## Try it
The records that follow should be copied out exactly, pictures excluded.

Before-and-after page screenshots
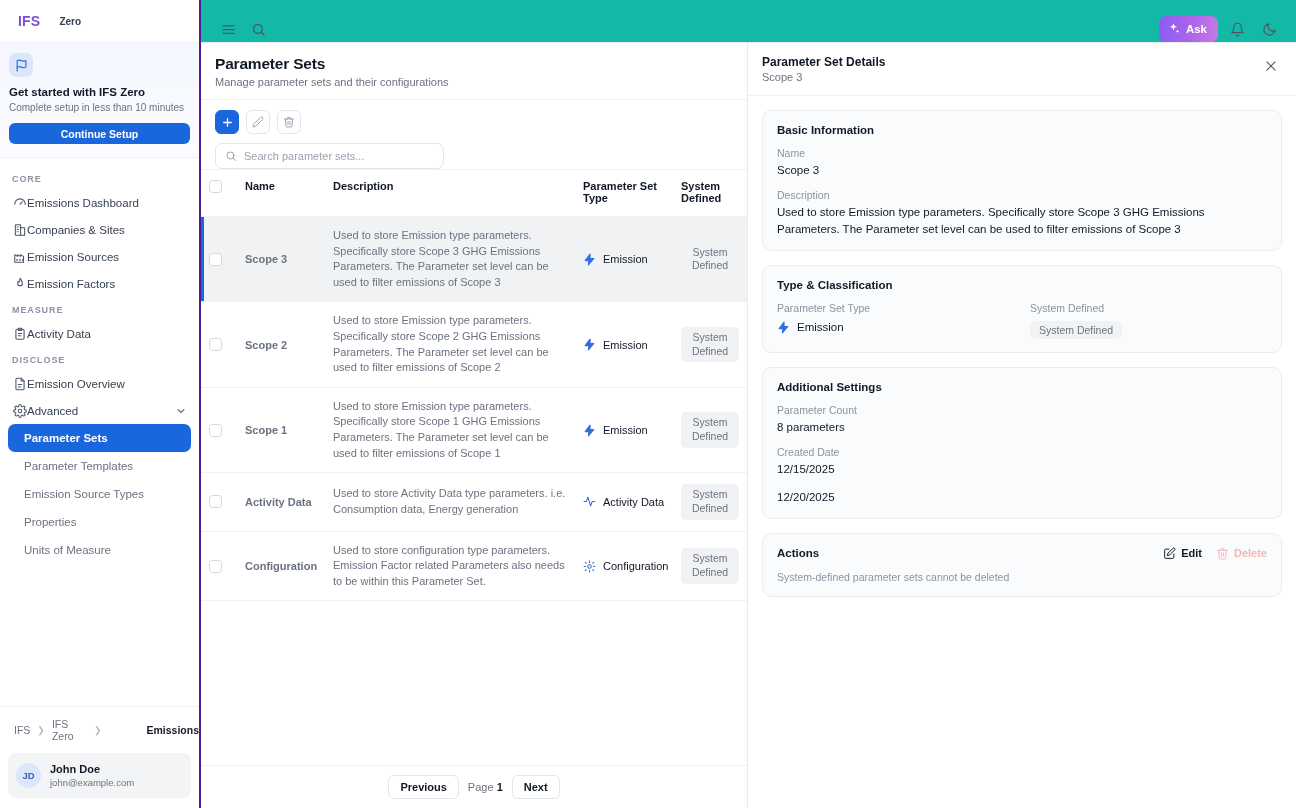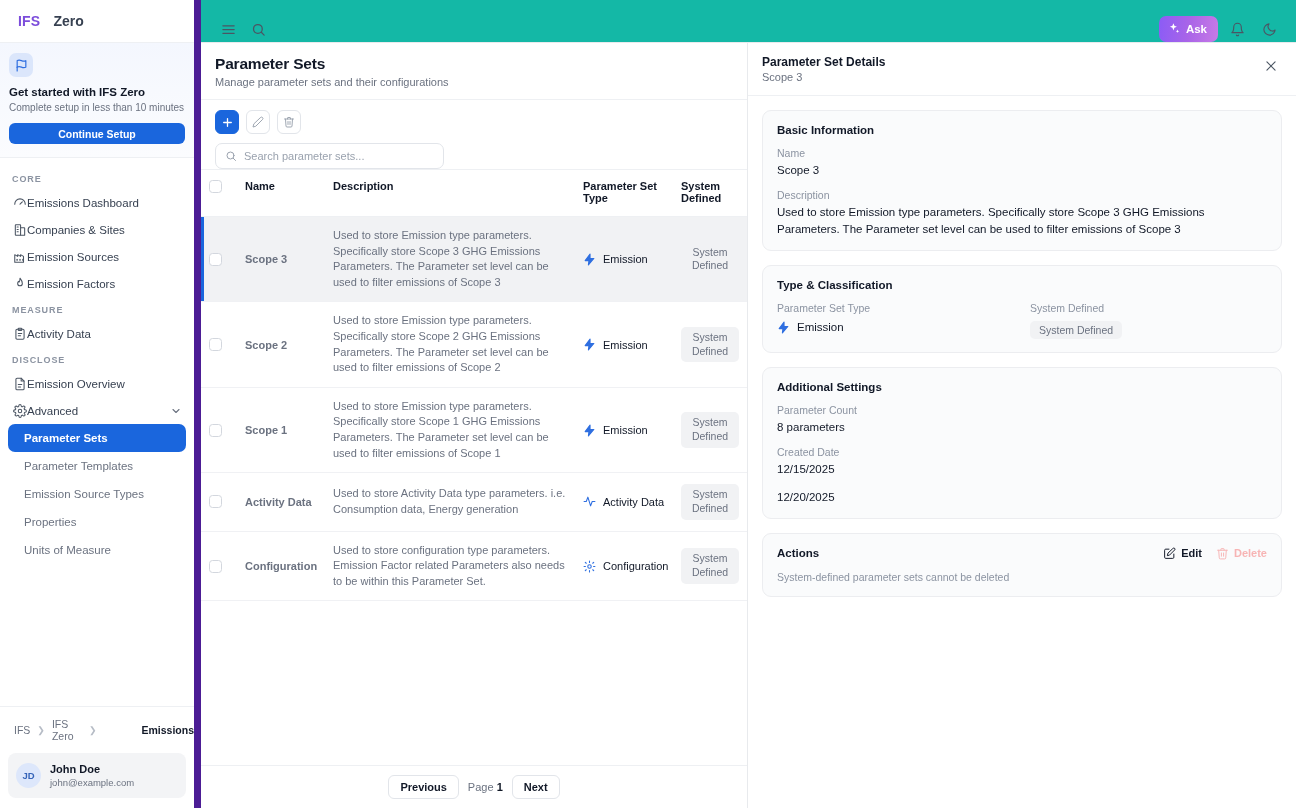--- a/index.html
+++ b/index.html
@@ -10,30 +10,30 @@
     color: #111827;
     overflow: hidden;
     -webkit-font-smoothing: antialiased;
   }
   .app { display: flex; width: 1296px; height: 808px; }
 
   
   .sidebar {
     width: 201px; height: 808px; flex: 0 0 201px;
     background: #ffffff;
-    border-right: 7px solid #4c1d95;
+    border-right: 2px solid #4c1d95;
     display: flex; flex-direction: column;
     position: relative;
   }
   .brand {
     height: 43px; display: flex; align-items: center;
     padding-left: 18px; border-bottom: 1px solid #eef0f3;
   }
   .brand-ifs { color: #7c4ddb; font-weight: bold; font-size: 14px; letter-spacing: .2px; }
-  .brand-zero { color: #374151; font-weight: bold; font-size: 14px; margin-left: 13px; }
+  .brand-zero { color: #374151; font-weight: bold; font-size: 10px; margin-left: 19px; }
 
   .getstarted {
     padding: 10px 9px 13px 9px;
     background: linear-gradient(180deg,#f4f7fe 0%, #fbfcfe 100%);
     border-bottom: 1px solid #eef0f3;
   }
   .flag-box {
     width: 24px; height: 24px; border-radius: 7px; background: #dbe6fb;
     display: flex; align-items: center; justify-content: center; margin-bottom: 8px;
   }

## Answer to the problem
--- a/index.html
+++ b/index.html
@@ -10,30 +10,30 @@
     color: #111827;
     overflow: hidden;
     -webkit-font-smoothing: antialiased;
   }
   .app { display: flex; width: 1296px; height: 808px; }
 
   
   .sidebar {
     width: 201px; height: 808px; flex: 0 0 201px;
     background: #ffffff;
-    border-right: 7px solid #4c1d95;
+    border-right: 2px solid #4c1d95;
     display: flex; flex-direction: column;
     position: relative;
   }
   .brand {
     height: 43px; display: flex; align-items: center;
     padding-left: 18px; border-bottom: 1px solid #eef0f3;
   }
   .brand-ifs { color: #7c4ddb; font-weight: bold; font-size: 14px; letter-spacing: .2px; }
-  .brand-zero { color: #374151; font-weight: bold; font-size: 14px; margin-left: 13px; }
+  .brand-zero { color: #374151; font-weight: bold; font-size: 10px; margin-left: 19px; }
 
   .getstarted {
     padding: 10px 9px 13px 9px;
     background: linear-gradient(180deg,#f4f7fe 0%, #fbfcfe 100%);
     border-bottom: 1px solid #eef0f3;
   }
   .flag-box {
     width: 24px; height: 24px; border-radius: 7px; background: #dbe6fb;
     display: flex; align-items: center; justify-content: center; margin-bottom: 8px;
   }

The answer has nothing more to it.